Task statement - Leaving the pictures aside, repeat each line below exactly.

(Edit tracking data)

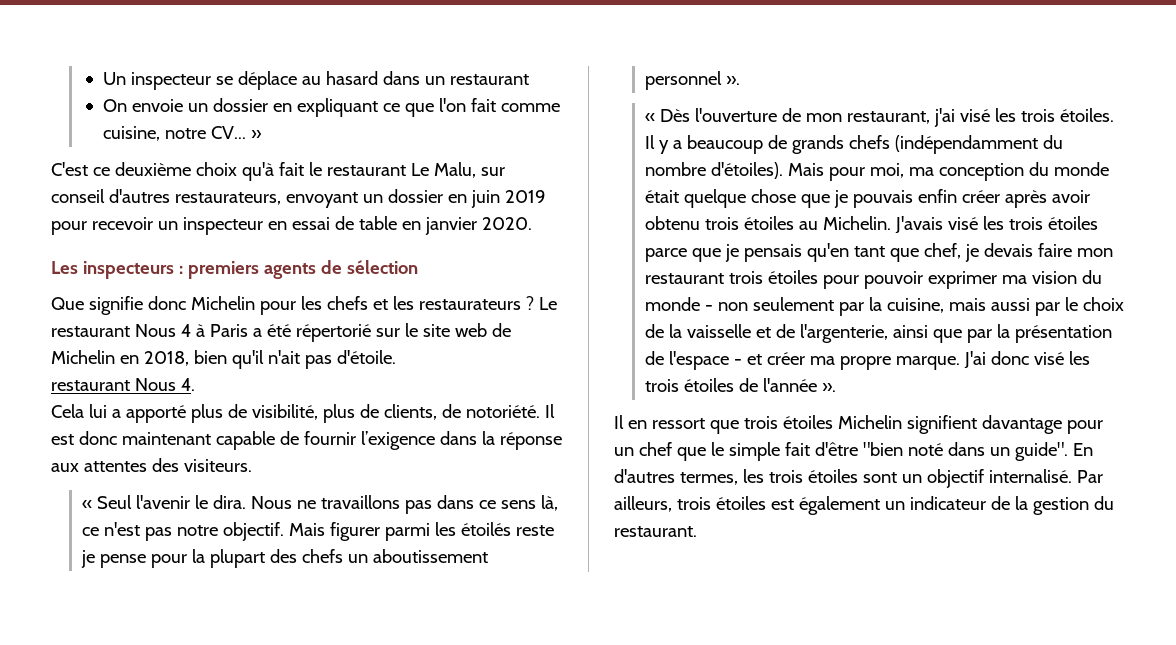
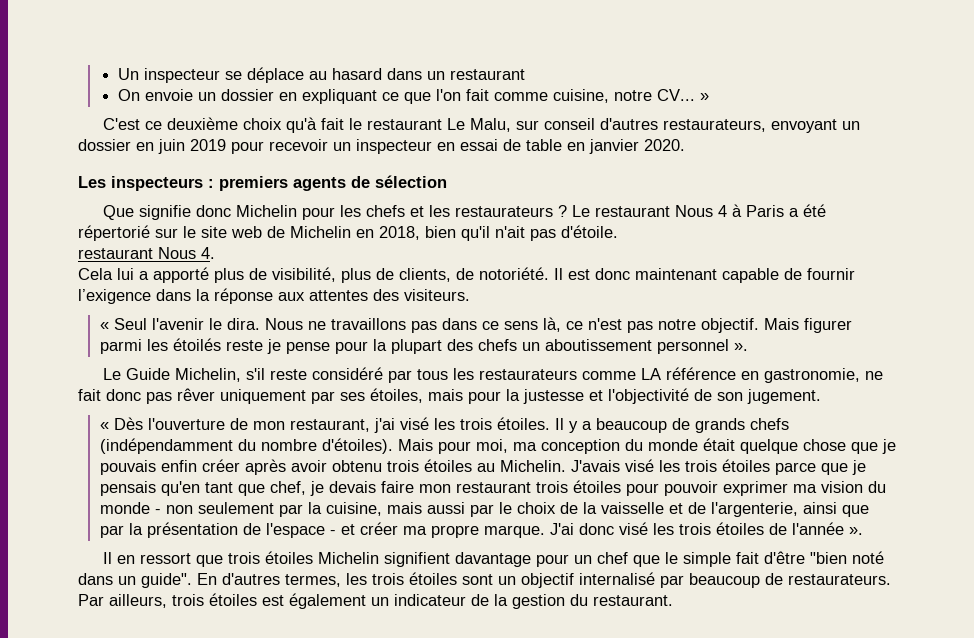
(741, 80) none -> [102,367,883,383] [78,388,821,404] // Le Guide Michelin, s'il reste considéré par tous les restaurateurs comme LA référence en gastronomie, ne fait donc pas rêver uniquement par ses étoiles, mais pour la justesse et l'objectivité de son jugement.
[988,469,1072,483] internalisé. -> [579,572,891,588] internalisé par beaucoup de restaurateurs.

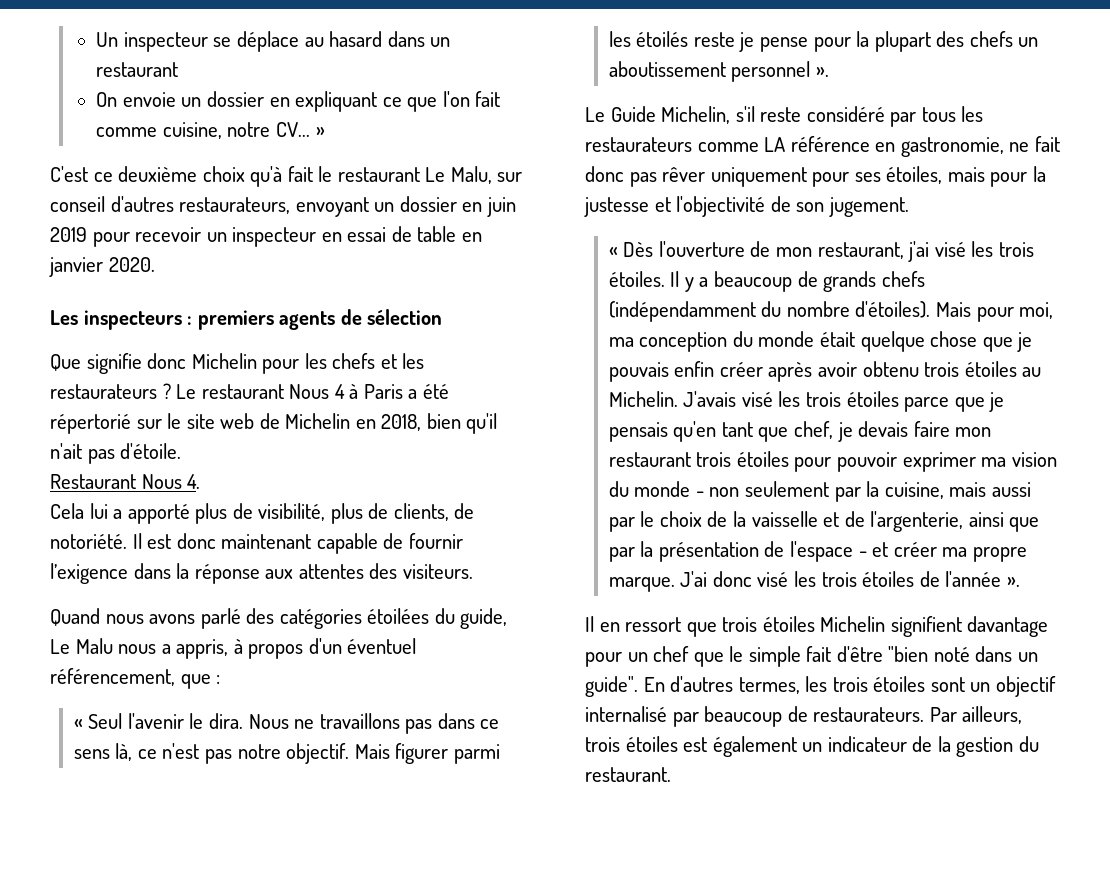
[78,248,153,259] restaurant -> [50,474,136,489] Restaurant
(470, 295) none -> [50,608,508,629] [50,638,417,659] [50,668,221,689] // Quand nous avons parlé des catégories étoilées du guide, Le Malu nous a appris, à propos d'un éventuel référencement, que :
[311,391,335,404] par -> [812,172,850,187] pour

Exercise answer -
(741, 80) none -> [102,367,883,383] [78,388,821,404] // Le Guide Michelin, s'il reste considéré par tous les restaurateurs comme LA référence en gastronomie, ne fait donc pas rêver uniquement par ses étoiles, mais pour la justesse et l'objectivité de son jugement.
[988,469,1072,483] internalisé. -> [579,572,891,588] internalisé par beaucoup de restaurateurs.

[78,248,153,259] restaurant -> [50,474,136,489] Restaurant
(470, 295) none -> [50,608,508,629] [50,638,417,659] [50,668,221,689] // Quand nous avons parlé des catégories étoilées du guide, Le Malu nous a appris, à propos d'un éventuel référencement, que :
[311,391,335,404] par -> [812,172,850,187] pour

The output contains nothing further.